[Code change snippets]
- - -

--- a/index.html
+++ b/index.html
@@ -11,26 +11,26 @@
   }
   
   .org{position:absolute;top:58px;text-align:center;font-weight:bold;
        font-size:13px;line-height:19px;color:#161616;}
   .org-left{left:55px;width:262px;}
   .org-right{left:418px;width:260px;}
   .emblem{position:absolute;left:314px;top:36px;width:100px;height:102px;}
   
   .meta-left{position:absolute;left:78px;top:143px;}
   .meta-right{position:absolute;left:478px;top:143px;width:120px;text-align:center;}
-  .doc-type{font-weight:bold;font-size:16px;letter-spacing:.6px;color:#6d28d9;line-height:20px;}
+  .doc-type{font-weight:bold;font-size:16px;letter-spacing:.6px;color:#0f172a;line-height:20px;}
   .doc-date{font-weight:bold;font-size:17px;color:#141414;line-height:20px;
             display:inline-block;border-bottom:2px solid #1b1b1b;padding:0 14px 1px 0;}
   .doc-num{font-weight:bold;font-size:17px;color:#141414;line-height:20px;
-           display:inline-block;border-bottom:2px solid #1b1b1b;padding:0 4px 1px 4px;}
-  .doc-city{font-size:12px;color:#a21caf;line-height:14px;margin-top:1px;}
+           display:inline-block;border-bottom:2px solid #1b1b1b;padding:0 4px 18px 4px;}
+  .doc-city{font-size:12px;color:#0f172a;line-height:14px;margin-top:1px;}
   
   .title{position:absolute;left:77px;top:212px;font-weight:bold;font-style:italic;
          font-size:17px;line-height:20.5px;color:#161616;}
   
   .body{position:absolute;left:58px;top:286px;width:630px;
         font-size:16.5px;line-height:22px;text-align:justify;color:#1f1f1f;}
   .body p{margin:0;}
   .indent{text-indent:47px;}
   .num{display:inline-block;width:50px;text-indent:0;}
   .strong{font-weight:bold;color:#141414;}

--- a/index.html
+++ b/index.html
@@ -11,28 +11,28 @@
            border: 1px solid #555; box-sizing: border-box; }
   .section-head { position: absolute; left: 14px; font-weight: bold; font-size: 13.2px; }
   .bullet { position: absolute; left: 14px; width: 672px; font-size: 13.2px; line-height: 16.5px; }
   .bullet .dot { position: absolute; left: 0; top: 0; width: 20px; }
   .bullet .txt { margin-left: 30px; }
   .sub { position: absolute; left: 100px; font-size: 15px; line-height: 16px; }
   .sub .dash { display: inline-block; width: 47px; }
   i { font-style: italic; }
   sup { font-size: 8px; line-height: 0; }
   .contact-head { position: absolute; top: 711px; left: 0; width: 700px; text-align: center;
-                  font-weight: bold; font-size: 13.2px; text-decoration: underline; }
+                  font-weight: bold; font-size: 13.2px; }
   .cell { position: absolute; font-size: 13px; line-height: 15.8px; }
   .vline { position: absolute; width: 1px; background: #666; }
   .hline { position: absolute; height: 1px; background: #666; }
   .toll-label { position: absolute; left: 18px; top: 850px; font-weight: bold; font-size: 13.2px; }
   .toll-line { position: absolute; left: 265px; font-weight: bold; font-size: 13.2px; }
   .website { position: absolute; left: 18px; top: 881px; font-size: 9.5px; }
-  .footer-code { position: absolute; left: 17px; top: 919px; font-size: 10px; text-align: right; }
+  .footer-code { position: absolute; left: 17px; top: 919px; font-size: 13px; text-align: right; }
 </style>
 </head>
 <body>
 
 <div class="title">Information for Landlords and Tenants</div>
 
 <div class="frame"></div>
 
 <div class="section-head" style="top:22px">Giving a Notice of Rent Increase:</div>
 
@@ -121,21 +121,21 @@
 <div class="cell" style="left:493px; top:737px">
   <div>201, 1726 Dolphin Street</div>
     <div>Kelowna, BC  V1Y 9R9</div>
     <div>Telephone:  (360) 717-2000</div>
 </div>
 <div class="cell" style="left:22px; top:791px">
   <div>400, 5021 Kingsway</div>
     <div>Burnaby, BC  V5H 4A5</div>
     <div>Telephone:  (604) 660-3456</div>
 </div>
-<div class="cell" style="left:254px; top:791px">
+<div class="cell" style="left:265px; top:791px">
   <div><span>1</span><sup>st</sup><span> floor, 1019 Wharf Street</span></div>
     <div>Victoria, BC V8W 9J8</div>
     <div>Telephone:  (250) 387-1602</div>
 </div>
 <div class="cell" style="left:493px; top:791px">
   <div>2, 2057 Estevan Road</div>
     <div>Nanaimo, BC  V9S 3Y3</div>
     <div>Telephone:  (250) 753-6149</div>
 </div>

- - -

• Directions for this task: All of the entries above are to be printed again exactly.

• Your response:
--- a/index.html
+++ b/index.html
@@ -11,26 +11,26 @@
   }
   
   .org{position:absolute;top:58px;text-align:center;font-weight:bold;
        font-size:13px;line-height:19px;color:#161616;}
   .org-left{left:55px;width:262px;}
   .org-right{left:418px;width:260px;}
   .emblem{position:absolute;left:314px;top:36px;width:100px;height:102px;}
   
   .meta-left{position:absolute;left:78px;top:143px;}
   .meta-right{position:absolute;left:478px;top:143px;width:120px;text-align:center;}
-  .doc-type{font-weight:bold;font-size:16px;letter-spacing:.6px;color:#6d28d9;line-height:20px;}
+  .doc-type{font-weight:bold;font-size:16px;letter-spacing:.6px;color:#0f172a;line-height:20px;}
   .doc-date{font-weight:bold;font-size:17px;color:#141414;line-height:20px;
             display:inline-block;border-bottom:2px solid #1b1b1b;padding:0 14px 1px 0;}
   .doc-num{font-weight:bold;font-size:17px;color:#141414;line-height:20px;
-           display:inline-block;border-bottom:2px solid #1b1b1b;padding:0 4px 1px 4px;}
-  .doc-city{font-size:12px;color:#a21caf;line-height:14px;margin-top:1px;}
+           display:inline-block;border-bottom:2px solid #1b1b1b;padding:0 4px 18px 4px;}
+  .doc-city{font-size:12px;color:#0f172a;line-height:14px;margin-top:1px;}
   
   .title{position:absolute;left:77px;top:212px;font-weight:bold;font-style:italic;
          font-size:17px;line-height:20.5px;color:#161616;}
   
   .body{position:absolute;left:58px;top:286px;width:630px;
         font-size:16.5px;line-height:22px;text-align:justify;color:#1f1f1f;}
   .body p{margin:0;}
   .indent{text-indent:47px;}
   .num{display:inline-block;width:50px;text-indent:0;}
   .strong{font-weight:bold;color:#141414;}

--- a/index.html
+++ b/index.html
@@ -11,28 +11,28 @@
            border: 1px solid #555; box-sizing: border-box; }
   .section-head { position: absolute; left: 14px; font-weight: bold; font-size: 13.2px; }
   .bullet { position: absolute; left: 14px; width: 672px; font-size: 13.2px; line-height: 16.5px; }
   .bullet .dot { position: absolute; left: 0; top: 0; width: 20px; }
   .bullet .txt { margin-left: 30px; }
   .sub { position: absolute; left: 100px; font-size: 15px; line-height: 16px; }
   .sub .dash { display: inline-block; width: 47px; }
   i { font-style: italic; }
   sup { font-size: 8px; line-height: 0; }
   .contact-head { position: absolute; top: 711px; left: 0; width: 700px; text-align: center;
-                  font-weight: bold; font-size: 13.2px; text-decoration: underline; }
+                  font-weight: bold; font-size: 13.2px; }
   .cell { position: absolute; font-size: 13px; line-height: 15.8px; }
   .vline { position: absolute; width: 1px; background: #666; }
   .hline { position: absolute; height: 1px; background: #666; }
   .toll-label { position: absolute; left: 18px; top: 850px; font-weight: bold; font-size: 13.2px; }
   .toll-line { position: absolute; left: 265px; font-weight: bold; font-size: 13.2px; }
   .website { position: absolute; left: 18px; top: 881px; font-size: 9.5px; }
-  .footer-code { position: absolute; left: 17px; top: 919px; font-size: 10px; text-align: right; }
+  .footer-code { position: absolute; left: 17px; top: 919px; font-size: 13px; text-align: right; }
 </style>
 </head>
 <body>
 
 <div class="title">Information for Landlords and Tenants</div>
 
 <div class="frame"></div>
 
 <div class="section-head" style="top:22px">Giving a Notice of Rent Increase:</div>
 
@@ -121,21 +121,21 @@
 <div class="cell" style="left:493px; top:737px">
   <div>201, 1726 Dolphin Street</div>
     <div>Kelowna, BC  V1Y 9R9</div>
     <div>Telephone:  (360) 717-2000</div>
 </div>
 <div class="cell" style="left:22px; top:791px">
   <div>400, 5021 Kingsway</div>
     <div>Burnaby, BC  V5H 4A5</div>
     <div>Telephone:  (604) 660-3456</div>
 </div>
-<div class="cell" style="left:254px; top:791px">
+<div class="cell" style="left:265px; top:791px">
   <div><span>1</span><sup>st</sup><span> floor, 1019 Wharf Street</span></div>
     <div>Victoria, BC V8W 9J8</div>
     <div>Telephone:  (250) 387-1602</div>
 </div>
 <div class="cell" style="left:493px; top:791px">
   <div>2, 2057 Estevan Road</div>
     <div>Nanaimo, BC  V9S 3Y3</div>
     <div>Telephone:  (250) 753-6149</div>
 </div>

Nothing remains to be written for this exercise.